INPUT
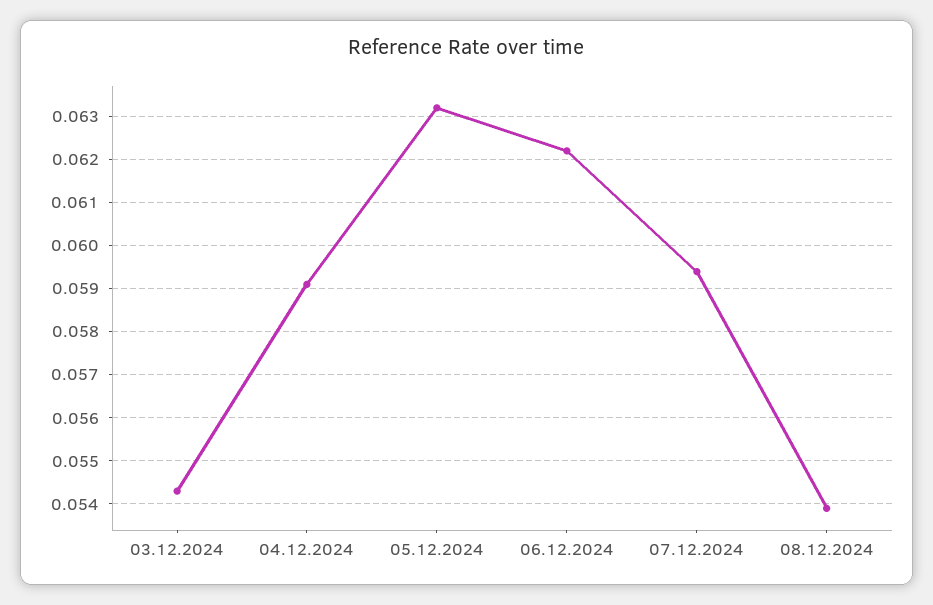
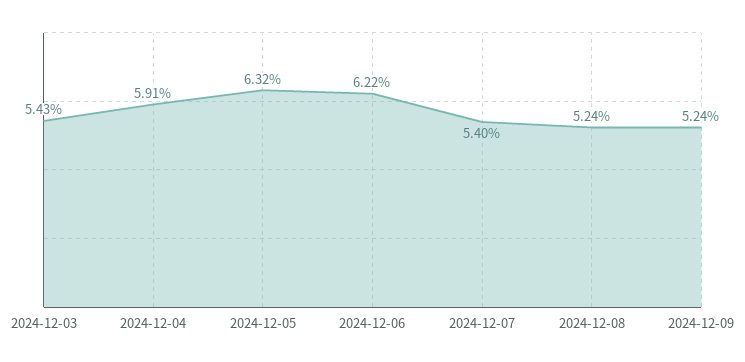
07.12.2024: 0.0595 -> 0.054
08.12.2024: 0.054 -> 0.0524
2024-12-09: none -> 0.0524

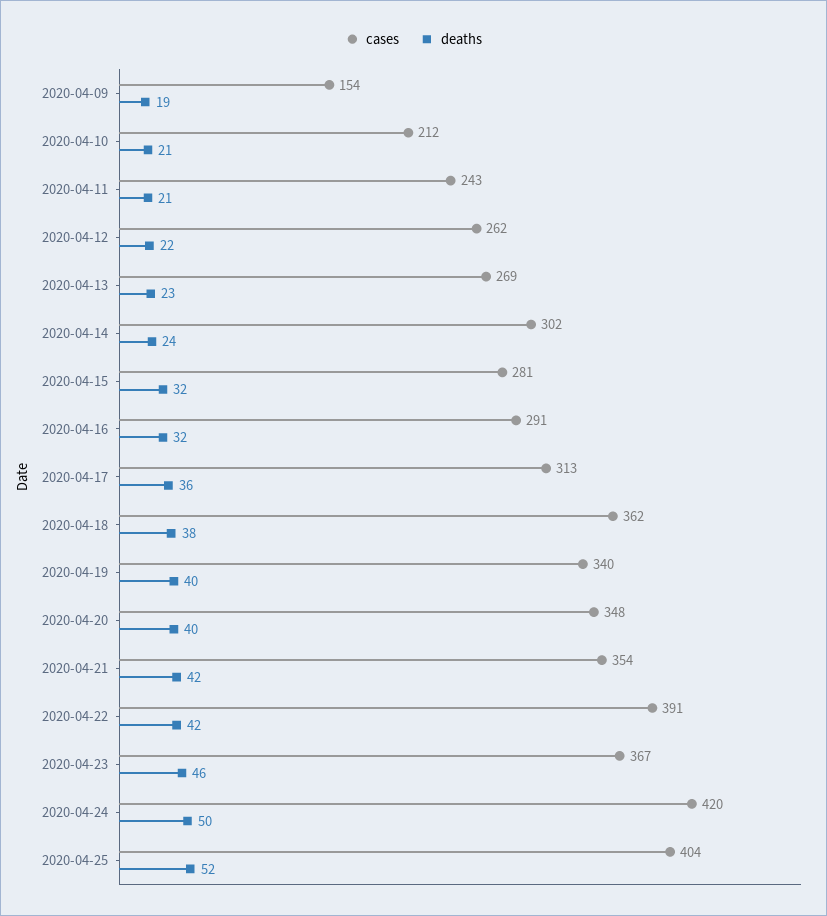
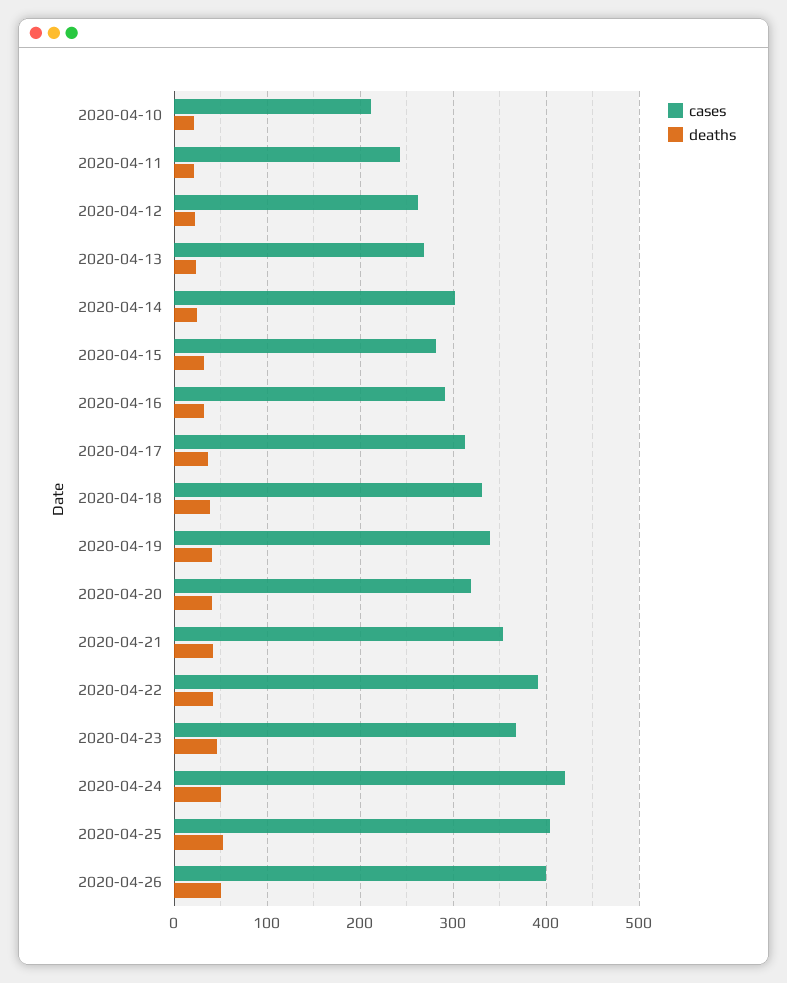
cases, 2020-04-09: 154 -> none
deaths, 2020-04-09: 19 -> none
cases, 2020-04-18: 362 -> 330
cases, 2020-04-20: 348 -> 320
cases, 2020-04-26: none -> 400
deaths, 2020-04-26: none -> 50

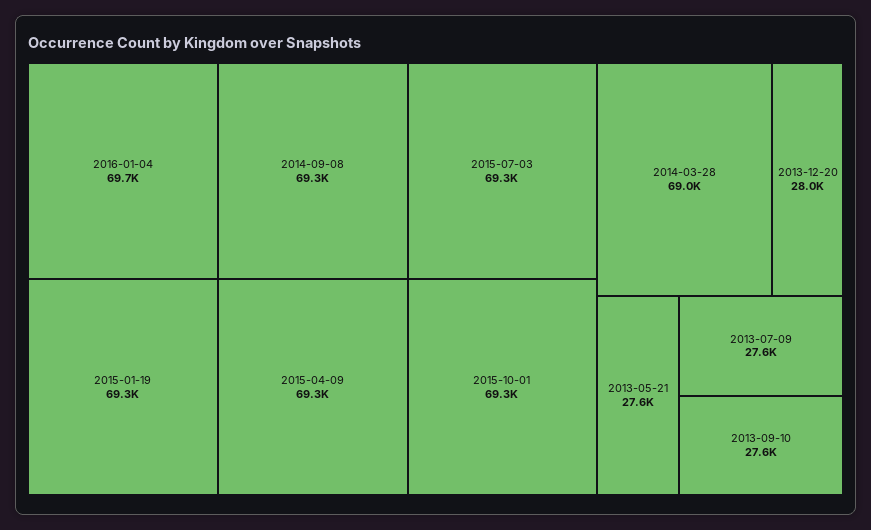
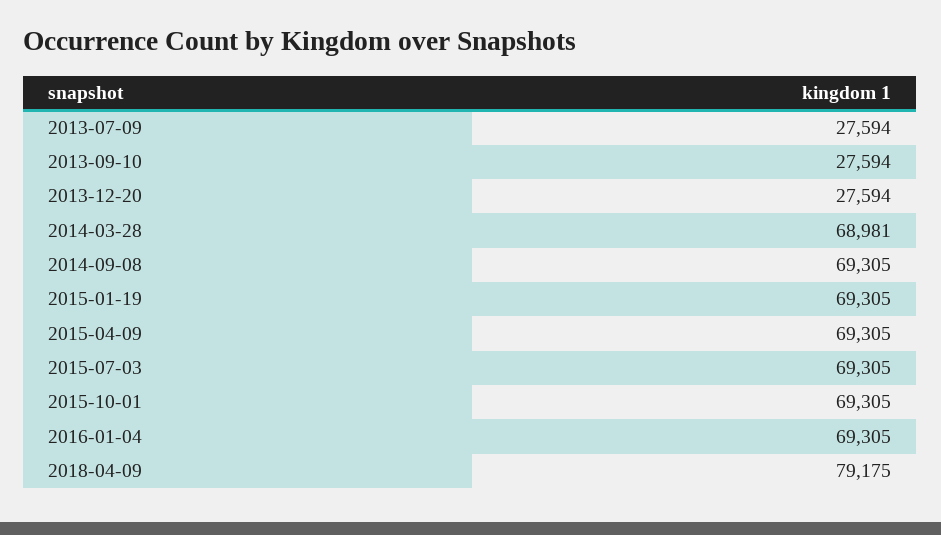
2016-01-04: 69700 -> 69305
2013-12-20: 28000 -> 27594
2013-05-21: 27600 -> none
2018-04-09: none -> 79175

WHAT IS EXPECTED
Output each record precisely as it appears, and drop every picture.

RESULT FOR THIS EXERCISE
07.12.2024: 0.0595 -> 0.054
08.12.2024: 0.054 -> 0.0524
2024-12-09: none -> 0.0524

cases, 2020-04-09: 154 -> none
deaths, 2020-04-09: 19 -> none
cases, 2020-04-18: 362 -> 330
cases, 2020-04-20: 348 -> 320
cases, 2020-04-26: none -> 400
deaths, 2020-04-26: none -> 50

2016-01-04: 69700 -> 69305
2013-12-20: 28000 -> 27594
2013-05-21: 27600 -> none
2018-04-09: none -> 79175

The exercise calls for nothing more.